Goldman Sachs Upgrades Google
On Wednesday, Google Inc. (GOOGL, +5.99% GOOGL, +5.99%) was upgraded by Goldman Sachs from neutral to buy. In addition, analyst Heather Bellini added the search engine giant to the Conviction List of Goldman Sachs which is the investment bank’s top stock picks. Bellini also raised her price target on the Google stock from $680 to $800 which is a 30% increase on Goldman Sachs’ previous price target. To put it into perspective, the average price target among more than 40 analysts polled by FactSet is $766.48 a share. The main reason for the recent upgrade by Bellini is an increase in monetization in YouTube and mobile search. Also, recent comments from Ruth Porat, the Chief Financial Officer of Google, regarding tightening spending in the company, contributed to the positive sentiment regarding the future of Google. According to Bellini, should the technology giant be successful in maintaining a tighter financial focus, margins are likely to improve which in turn will drive the stock over the next few quarters. In pre-market trade, Google shares rose 4.5 percent putting the technology giant on track to open at around $640.41 a share. Interestingly, the shares of Google have increased by 12 percent over the last 3 months, while the S&P 500 index (SPX) has declined by 11% over the same period. All eyes will now be on Google’s development after the company recently announced their reorganization into Alphabet, the tech giant’s new umbrella company.

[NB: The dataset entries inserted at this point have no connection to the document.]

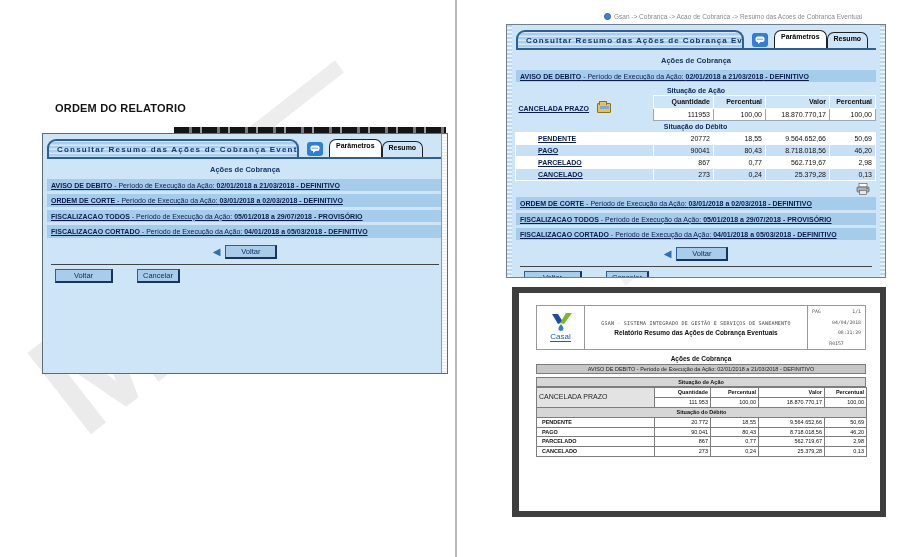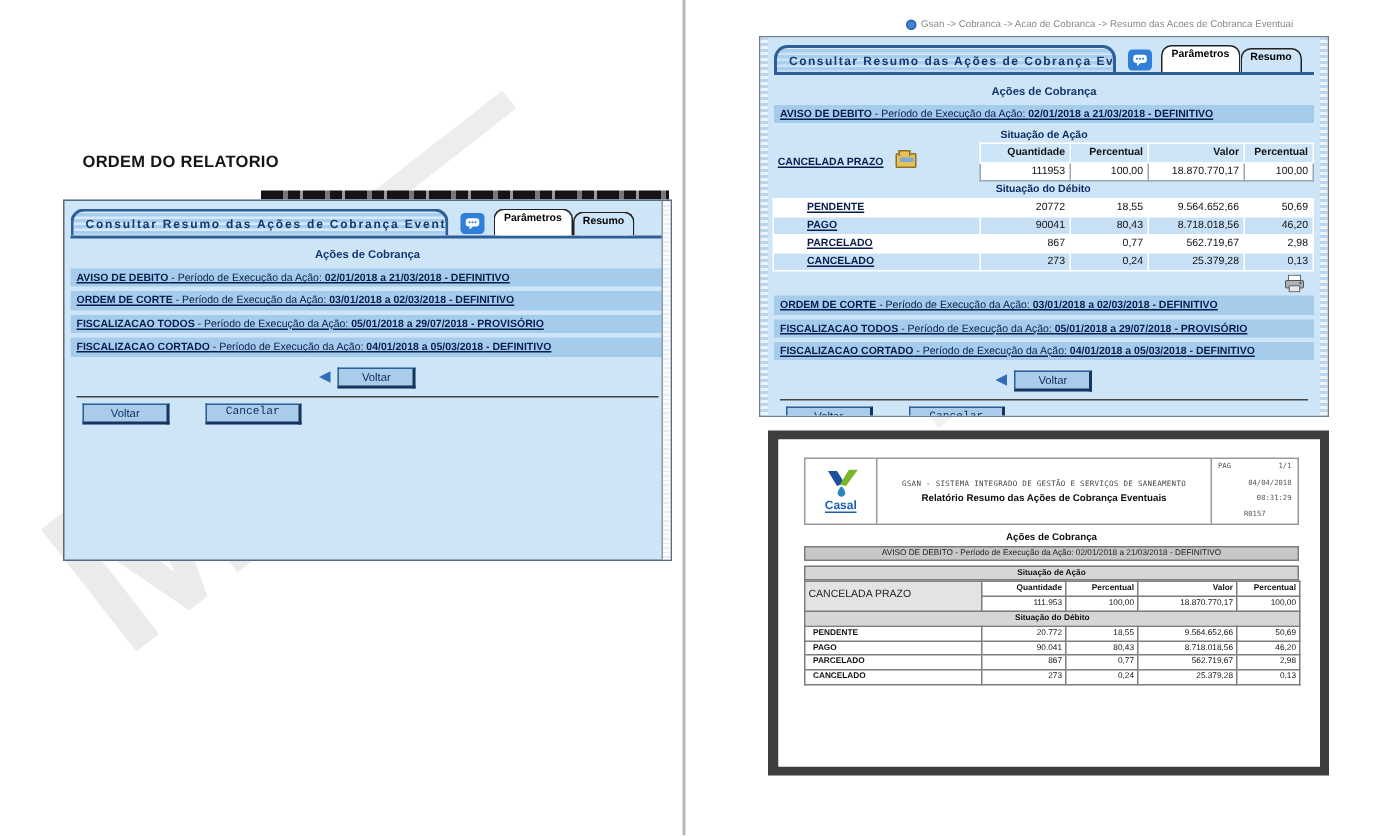--- a/index.html
+++ b/index.html
@@ -48,7 +48,7 @@
   .btn-mid { width:52px; }
   .rule { border-top:1px solid #444; margin:2px 8px 4px; }
   .btn-row { display:flex; gap:24px; margin:2px 0 0 12px; }
-  .btn-w1 { width:58px; } .btn-w2 { width:64px;font-family:Liberation Mono, monospace; }
+  .btn-w1 { width:58px; } .btn-w2 { width:43px; }
   .scroll-edge { position:absolute; right:0; top:0; bottom:0; width:6px; border-left:1px solid #8c9aa8;
                  background:repeating-linear-gradient(to bottom,#e9edf1 0 1px,#f9fbfc 1px 3px); }
   .edge-stripe { width:5px; background:repeating-linear-gradient(to bottom,#bcd6ee 0 2px,#e9f3fc 2px 4px); }

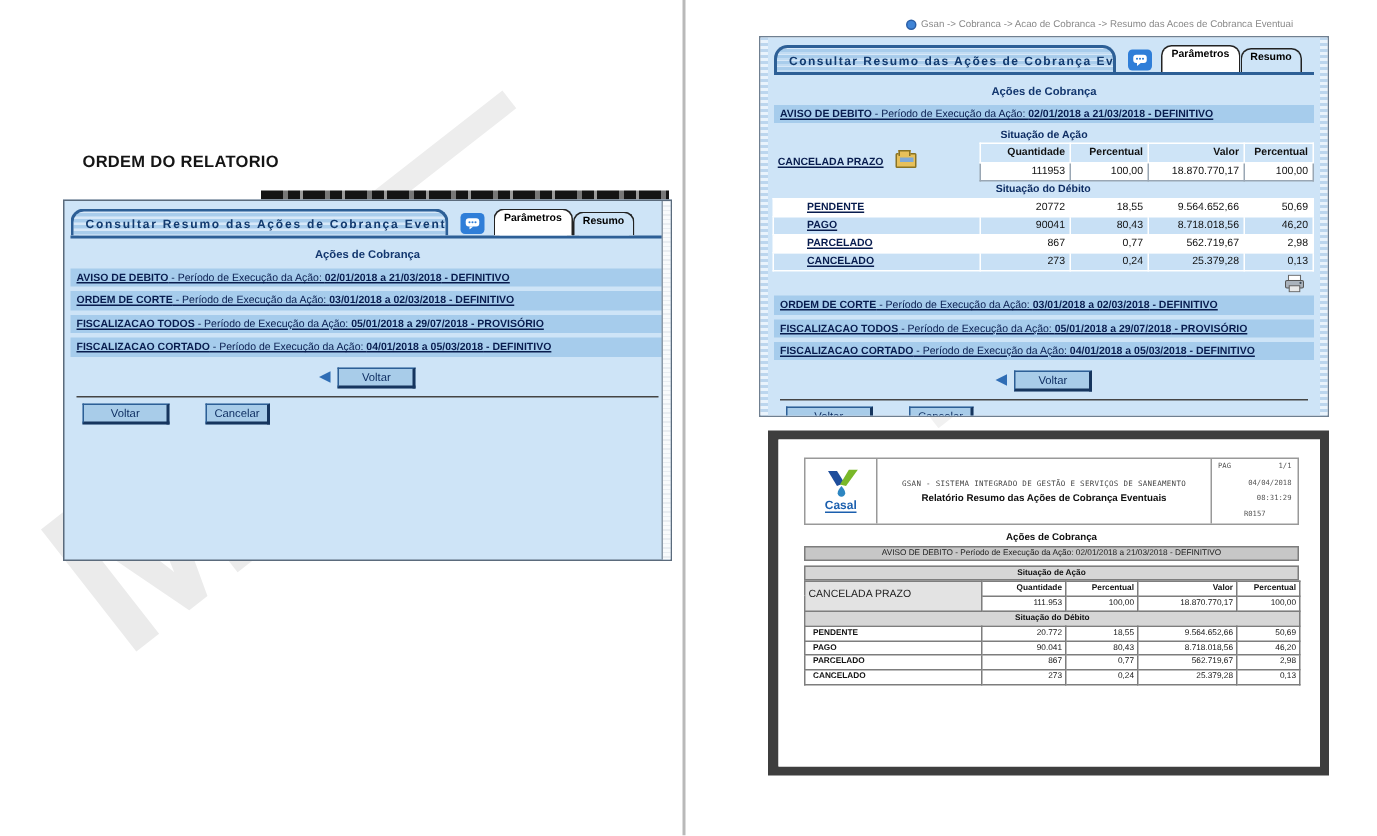--- a/index.html
+++ b/index.html
@@ -97,7 +97,7 @@
   .rep-header { display:flex; border:1px solid #999; height:45px; }
   .rep-logo { width:48px; border-right:1px solid #999; display:flex; flex-direction:column;
               align-items:center; justify-content:center; }
-  .rep-logo .casal-txt { font-size:8px; font-weight:bold; color:#1b5fae; line-height:1;
+  .rep-logo .casal-txt { font-size:8px; font-weight:normal; color:#1b5fae; line-height:1;
                          border-bottom:1px solid #1b5fae; }
   .rep-center { flex:1; display:flex; flex-direction:column; justify-content:center; gap:3px;
                 text-align:center; padding:0 2px; }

In U.S. trading on Wednesday, stocks traded higher, picking up steam in the final hour of the trading session. Added to this, the main indices were on track to record their biggest gains of the year, finally breaking a 6-day losing streak. At the close of the trading session, the S&P 500 index (SPX) advanced 2.4%, or 45 points, to 1,913. The gains were led by the health-care and technology sectors while all of the index’s ten main sectors traded higher. Also on the upside was the tech heavy Nasdaq Composite index (COMP) which rose 2.6%, or 115 points, to 4,621. Following the upward trend was the Dow Jones Industrial Average (DJIA) which advanced 4%, or 619.07 points, to 16,285.51. All the 30 components of the blue chip index traded higher and gains were led by Apple Inc. (AAPL, +4.58%) as well as Merck & Co. Inc. (MRK, +5.75%). In addition, the Russell 2000 index was also up 1.3%, or 14 points, to 1,118.
In currency trading on Wednesday, the U.S. dollar (USD) trimmed gains. The greenback however remained supported after positive economic data out of the U.S. was released regarding capital goods orders. This prompted positive sentiment regarding the strength of the economy as well as expectations for a rate hike by the Federal Reserve. Data showed that in the month of July, core capital goods orders rose by 2.2 percent. This marked the biggest increase since June 2014. In addition, total durable goods orders increased in July by 2.0%. This beat expectations for a decline of 0.4%.The USD/JPY traded at 119.14, up 0.16% while the EUR/USD traded at 1.1425, down 0.78%. Against the currencies in Britain, Switzerland and Australia, the U.S. dollar traded higher with the GBP/USD down 0.82% to 1.5560, the USD/CHF up 0.60% to 0.9450 while the AUD/USD was down 0.18% and trading at 0.7118. Also, the U.S. dollar index was at 94.56, up 0.66%.
In early Asian trading on Thursday, crude oil prices traded higher. This increase came in response to the recent policy easing moves by China which boosted demand. WTI crude oil for delivery in October traded at $39.14 a barrel, up 1.40%, on the New York Mercantile Exchange. Investors have now shifted their attention to the weekly oil rig report which will be released by Baker Hughes (NYSE:BHI) on Friday. Last week, the number of rigs drilling for oil in the U.S. increased to 674, up by two. This marked the 5th straight weekly gain. Also, on Wednesday, the EIA (Energy Information Administration) reported that for the week ending on the 21st of August, crude oil inventories in the U.S. declined by 5.5 million barrels. Meanwhile, Brent crude oil for delivery in October traded at $42.92 a barrel, down 0.66%, or $0.29, on the ICE Futures Exchange in London.